Pb commented:
if you are a human organism, you possess dignity, not because I grant it to you, but simply because you are a human being
And therein lies the problem—the claim that embryos are equivalent to human beings at any or every other development stage—a claim which I and many others find to be simply laughable.
All pro-life conclusions are based on the foundational belief that a human life begins at the time of fertilization of the ovum. Thus, an embryo is viewed as a human being with all of the rights of an adult. Experiments which subject an ovum to any significant risk are the ethical equivalent of the infamous medical experiments that were inflicted on unwilling and uninformed victims in Nazi death camps. Ends do not justify the means. Thus, no matter how helpful to mankind embryo research might potentially be, it cannot be done if the embryo is eventually killed or subjected to a significant risk.
Their bizarre interpretations would also raise all sorts of other problems, such as with fertility clinics and the hundreds of thousands of embryos they create, or with taxation and claiming dependents—you name it. But their arguments are really just faith-based, and grounded in ignorance, not science, like most of their positions. On the other side:
At this early stage of development (before 14 days) the embryo does not have human form or genetic uniqueness. It is a growing collection of cells which can divide into two and naturally produce identical twins. It is unable to survive outside of the womb, does not have any organ structures including even a primitive brain and it has no degree cognitive development. After conception following intercourse some 60 percent of human embryos are discarded by nature at this stage of development, before the mother ever realizes that she was pregnant. It would be difficult for society to ascribe “rights” to something that has such a high natural mortality.
I find all of that to be entirely reasonable and rational, which is probably why the pro-life crowd doesn’t want anyone talking about it in the first place.
Second, the citation posits that because the very young embryonic human being can twin. But this does not prove that the embryo is not a human being. The fact that an identical twin can originate from a pre-existing embryo does not mean that that embryo wasn't a human being. While most human beings originate when a sperm fertilizes an ovum, some human beings originate later, in the process of twinning. Again, there is nothing here which demonstrates that an embro prior to 14 days of age is not a human being.
The citation then offers some standard objections to the humanity of the embryo: it cannot survive outside the womb; it doesn't have any organ structures; it doesn't have a brain; it has no cognitive development. None of these ultimately holds water. The fact that an embryonic human requires a particular environment to survive is no different than the fact that an adult human requires a particular environment to survive. If you put me in under water without a breathing apparatus, I will die. Does that mean I wasn't human? Of course not.
Regarding organ structures: why are they essential to what it means to be human? There are obviously some of us who lack certain organs... are we not human? What is it about organs that make there existence essential to being recognized as a human being? In fact, our organ systems serve to keep us (the individual human being) alive; that is their purpose. The youngest human beings -- embyros -- do not yet require complex organ systems to sustain themselves.
A similar argument demonstrates the irrelevance of the presence of the brain. The fundamental purpose of the human brain is to coordinate and integrate the various organ systems of the human being, such that the human being is a single, integrated organism. Again, the human being at the embryo stage is not yet so complex that he requires a brain to integrate himself.
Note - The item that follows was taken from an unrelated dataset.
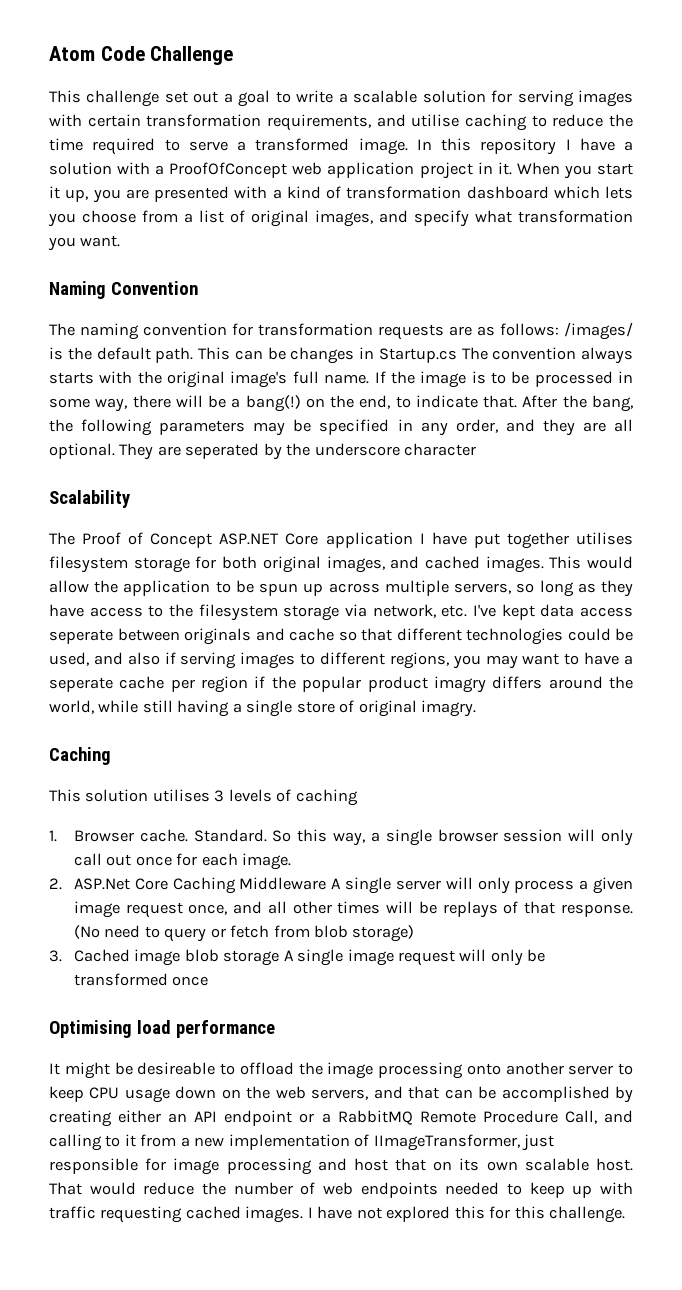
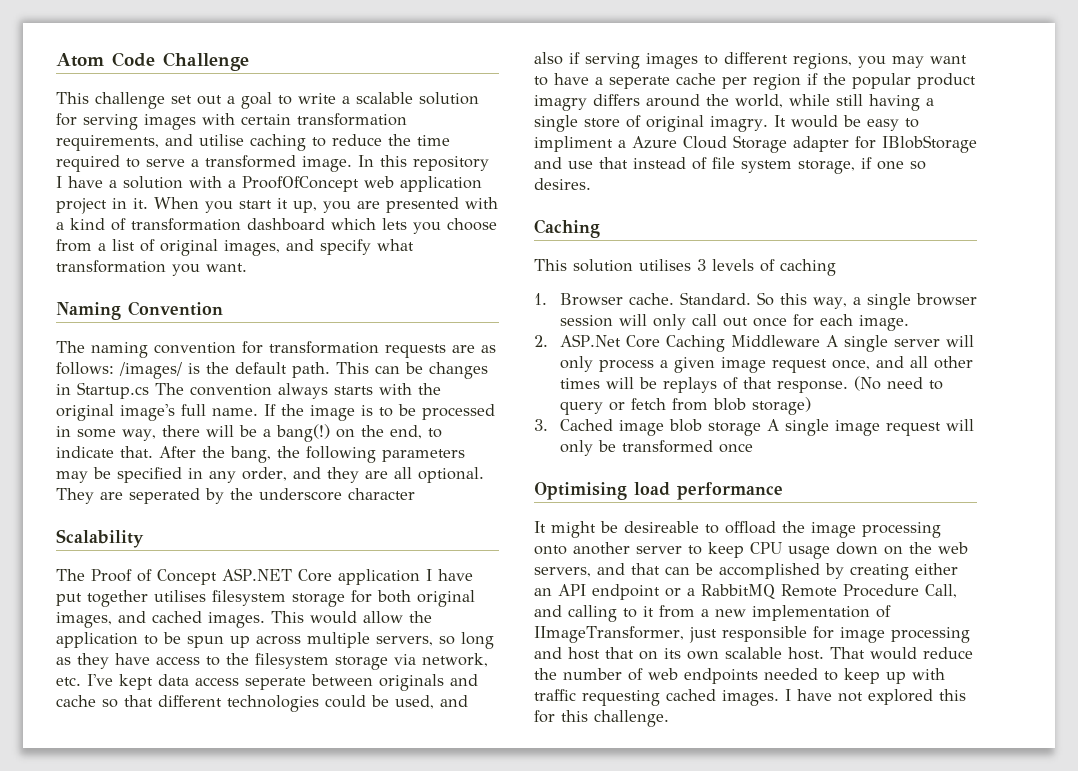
+ It would be easy to impliment a Azure Cloud Storage adapter for IBlobStorage and use that instead of file system storage, if one so desires.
Cognitive development could plausibly be proferred as a criterion for personhood, but it has no bearing on the fundamental fact that human embryos are human organisms. The author cited by Pb apparently believes that being a human organism is insufficient, and that some cognitive development is necessary to be deemed morally worthy, but -- once again -- no argument for this position is presented.
Finally, the citation asserts (without reference) that 60% of human embryos die at this early stage, and posits that therefore the embryo must not have rights. Even if the statistic is accurate, the error of this position is easily seen by noting that the mortality rate of adult human beings is 100%, yet we do not deny that they have rights.
So in this comment and its citations, we seem to have a number of unproven assertions. Perhaps Pb or someone else who agrees with him could prove some of these assertions in the comments.